Para trás ficam outras trinta e nove “ilhas” sonoras de atributos variados. E se começo com Island of Dreams, editado em 1957 no album Exotica Volume II é porque Martin Denny melhor que ninguém compreendia o que nos fazia viajar (umas quantas décadas antes das low cost e dos airbnb). Sem recurso a clichés tipo sons do mar batido, gaivotas, blábláblá, este enorme dramaturgo do escapismo sabia como nos meter em modo expedicionário ao som da vitrola.

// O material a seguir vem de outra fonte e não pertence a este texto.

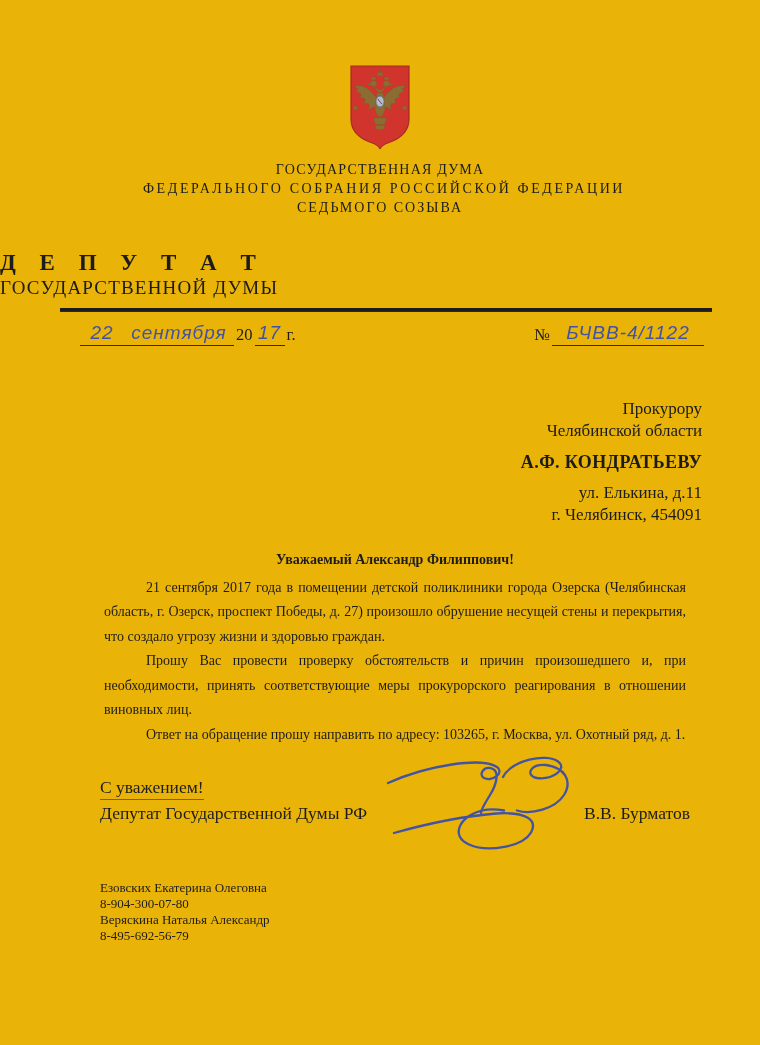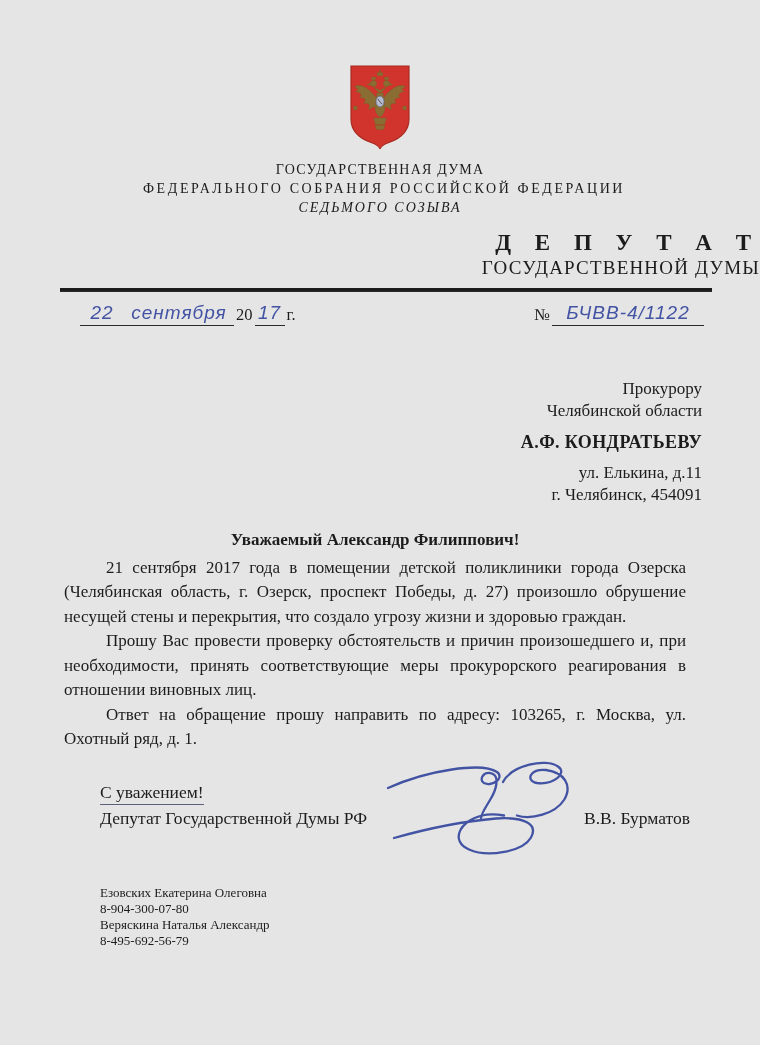"ГОСУДАРСТВЕННАЯ ДУМА" .page { background: #e5e5e5 -> #eab308 }
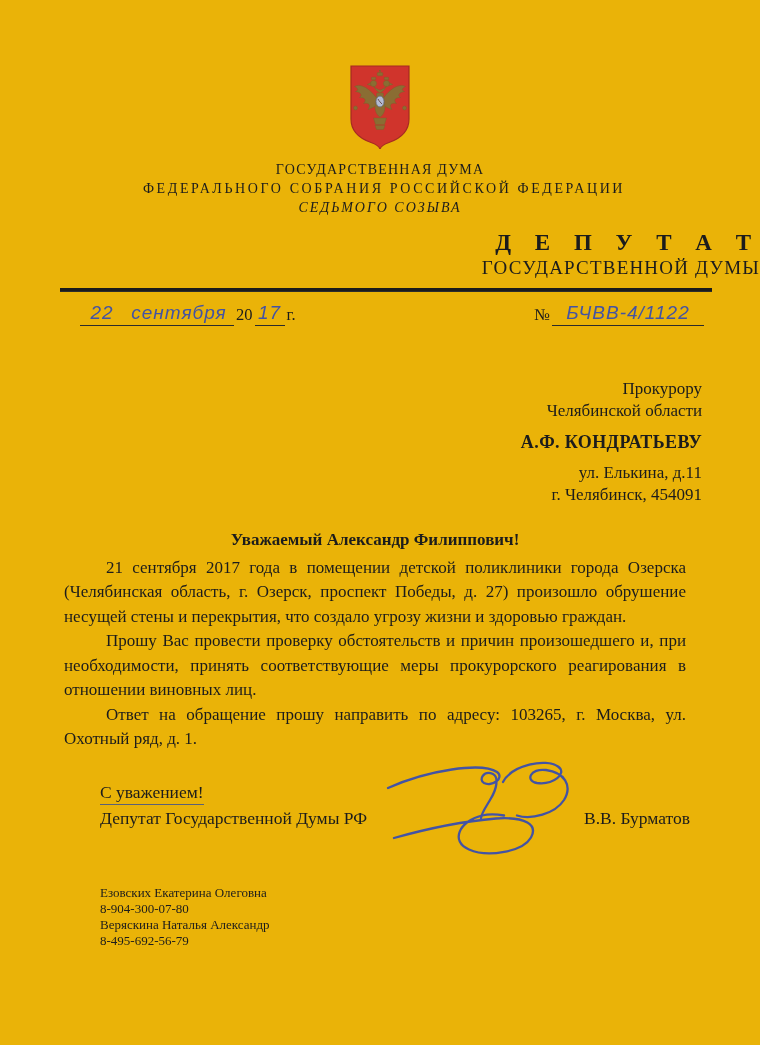"СЕДЬМОГО СОЗЫВА" .org .l3 { font-style: italic -> none }
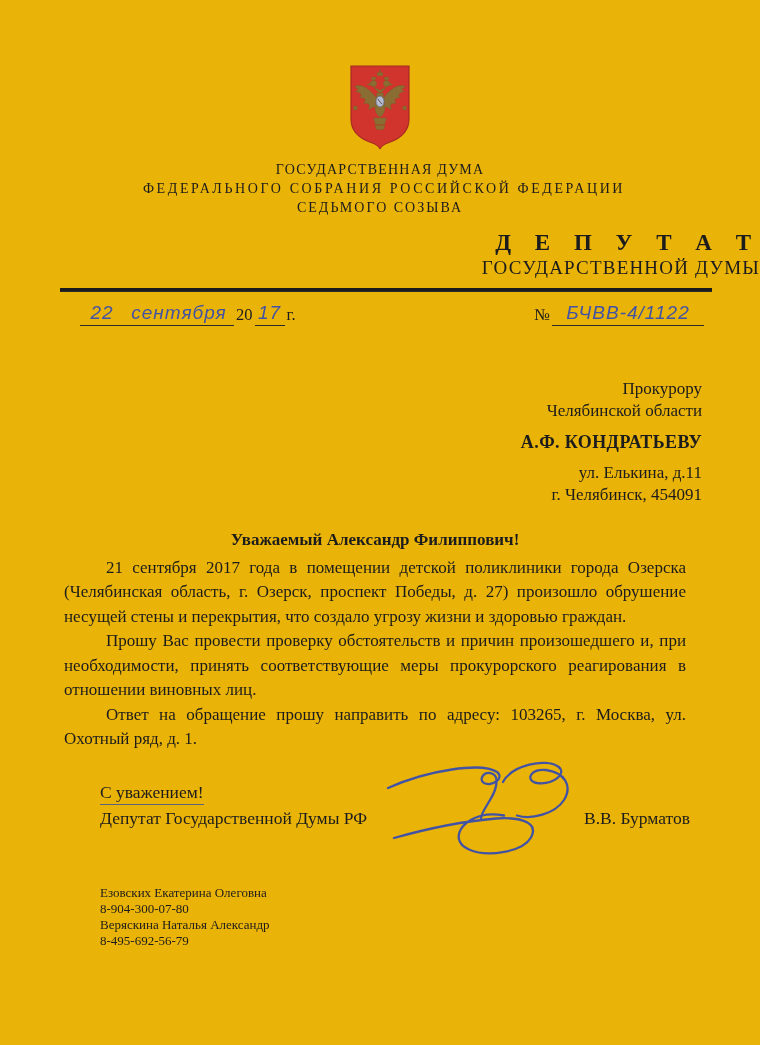"Д Е П У Т" .title { margin-top: 12px -> 32px; text-align: right -> left }
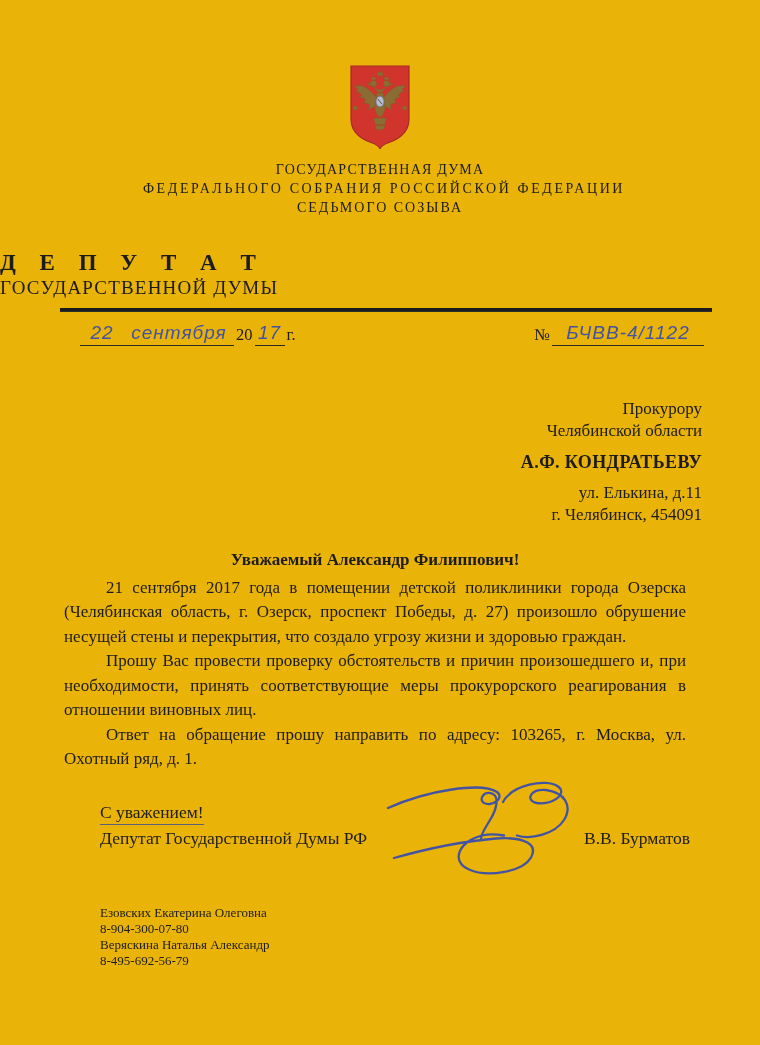"Уважаемый Александр Филиппович!" .body-col { font-size: 17px -> 14px; margin: 22px 74px 0 64px -> 22px 74px 0 104px }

A denotar que esta semana os sons do calypso e do beguine contaminam a M4we. Por razões óbvias. Haruomi Hosono, por exemplo, apesar de ter nascido no arquipélago do Japão, era com os ritmos provenientes de outras ilhas que fazia transportar exotismo para as suas criações musicais. E é para aí que tudo está a apontar esta semana: musica que nos faz sonhar e assim fugir ao dia-a-dia cinzento e enfadonho.

Freud considera uma cota de fantasia escapista um elemento necessário na vida dos seres humanos: “Eles não podem subsistir da escassa satisfação que podem extorquir da realidade. “Simplesmente não podemos prescindir de construções auxiliares”, juntou Theodor Fontane. Os seus discípulos, entre eles Thomas Mann, viam o descanso e a realização do desejo (em módicas quantias) como ferramentas úteis ao ajustamento a um transtorno traumático; enquanto psicólogos posteriores destacam o papel das distrações indiretas na mudança de estados de ânimo indesejados, como a raiva e a tristeza.

I went this morning to the cemetery

To see old Rudy Valentino buried

Lipstick traces on his name

He never looked down

‘Cause they were making crazy sounds

From Central Park to shanty town

He always heard that crazy sound

There’s always something else

Don’t look down, no

David Bowie – Don’t Look Down

Nasci em Macau, um istmo com estigma de ilha até há bem pouco tempo. Lembro-me da primeira vez que fui a Mont-Saint-Michel algures nos 70s e achar maravilhosa a sensação de quando a maré subia e a única scape route ficava cortada, descobrindo assim tempo para provar aquela famosa omelette de la mère Poulard para, de barriga cheia, visitar o santuário do arcanjo São Miguel.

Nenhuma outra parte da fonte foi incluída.